> **Assignment**: Where does the word "font" show up in the records? Copy every line that has it.

> **Information given**:

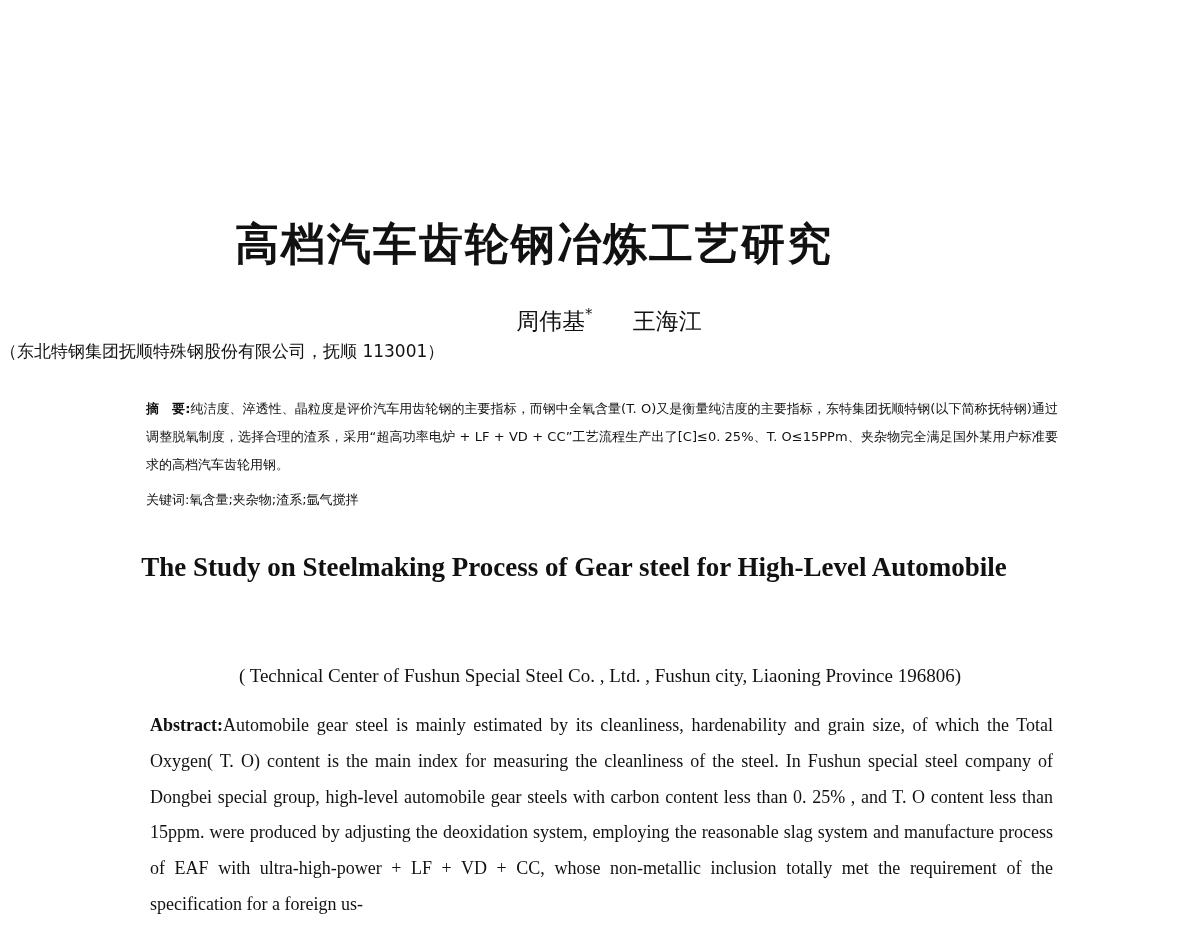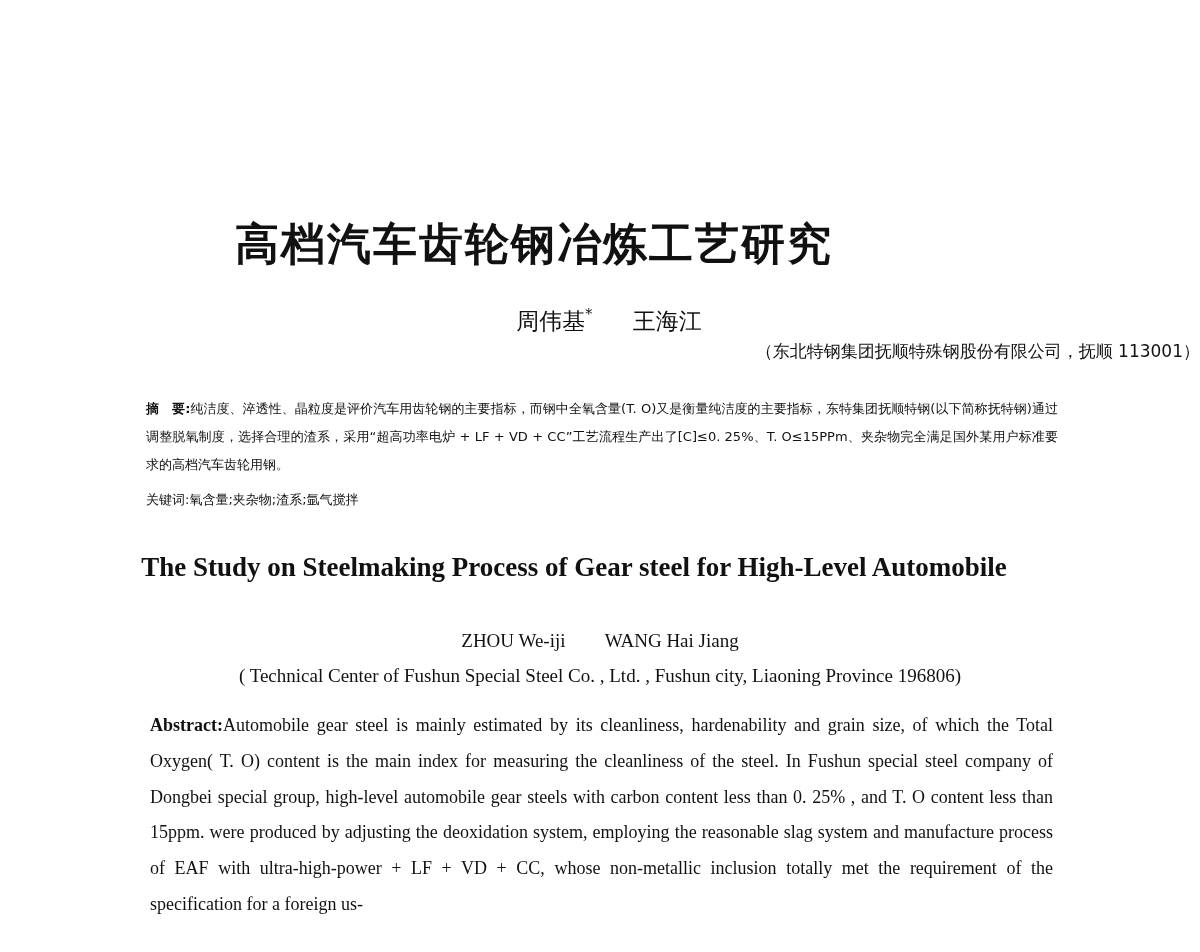--- a/index.html
+++ b/index.html
@@ -41,21 +41,21 @@
       font-size: 23px;
       line-height: 32px;
       padding-left: 9px;
     }
     .cn-authors .sep { display: inline-block; width: 26px; }
     .cn-authors sup { font-size: 14px; vertical-align: 10px; }
     .cn-affil {
       position: absolute;
       top: 338px;
       left: 0; width: 1200px;
-      text-align: right;
+      text-align: left;
       font-family: "DejaVu Sans", sans-serif;
       font-size: 17px;
       line-height: 26px;
     }
     .cn-abstract {
       position: absolute;
       top: 395px;
       left: 146px;
       width: 912px;
       font-family: "DejaVu Sans", sans-serif;
@@ -135,25 +135,20 @@
   <div class="cn-abstract">
     <span class="label"><span>摘　要</span><span>:</span></span><span>纯洁度、淬透性、晶粒度是评价汽车用齿轮钢的主要指标，而钢中全氧含量(T. O)又是衡量纯洁度的主要指标，东特集团抚顺特钢(以下简称抚特钢)通过调整脱氧制度，选择合理的渣系，采用“超高功率电炉 + LF + VD + CC”工艺流程生产出了[C]≤0. 25%、T. O≤15PPm、夹杂物完全满足国外某用户标准要求的高档汽车齿轮用钢。</span>
   </div>
 
   <div class="cn-keywords">
     <span class="label"><span>关键词</span><span>:</span></span><span>氧含量;夹杂物;渣系;氩气搅拌</span>
   </div>
 
   <div class="en-title">The Study on Steelmaking Process of Gear steel for High-Level Automobile</div>
 
-  <div class="en-authors">
-    <span>ZHOU We-iji</span>
-    <span class="sep"></span>
-    <span>WANG Hai Jiang</span>
-  </div>
 
   <div class="en-affil">( Technical Center of Fushun Special Steel Co. , Ltd. , Fushun city, Liaoning Province 196806)</div>
 
   <div class="en-abstract">
     <span class="label"><span>Abstract</span><span>:</span></span><span>Automobile gear steel is mainly estimated by its cleanliness, hardenability and grain size, of which the Total Oxygen( T. O) content is the main index for measuring the cleanliness of the steel. In Fushun special steel company of Dongbei special group, high-level automobile gear steels with carbon content less than 0. 25% , and T. O content less than 15ppm. were produced by adjusting the deoxidation system, employing the reasonable slag system and manufacture process of EAF with ultra-high-power + LF + VD + CC, whose non-metallic inclusion totally met the requirement of the specification for a foreign us-</span>
   </div>
 
 </div>
 
 </body></html>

> **Answer space**:
       font-size: 23px;
     .cn-authors sup { font-size: 14px; vertical-align: 10px; }
       font-family: "DejaVu Sans", sans-serif;
       font-size: 17px;
       font-family: "DejaVu Sans", sans-serif;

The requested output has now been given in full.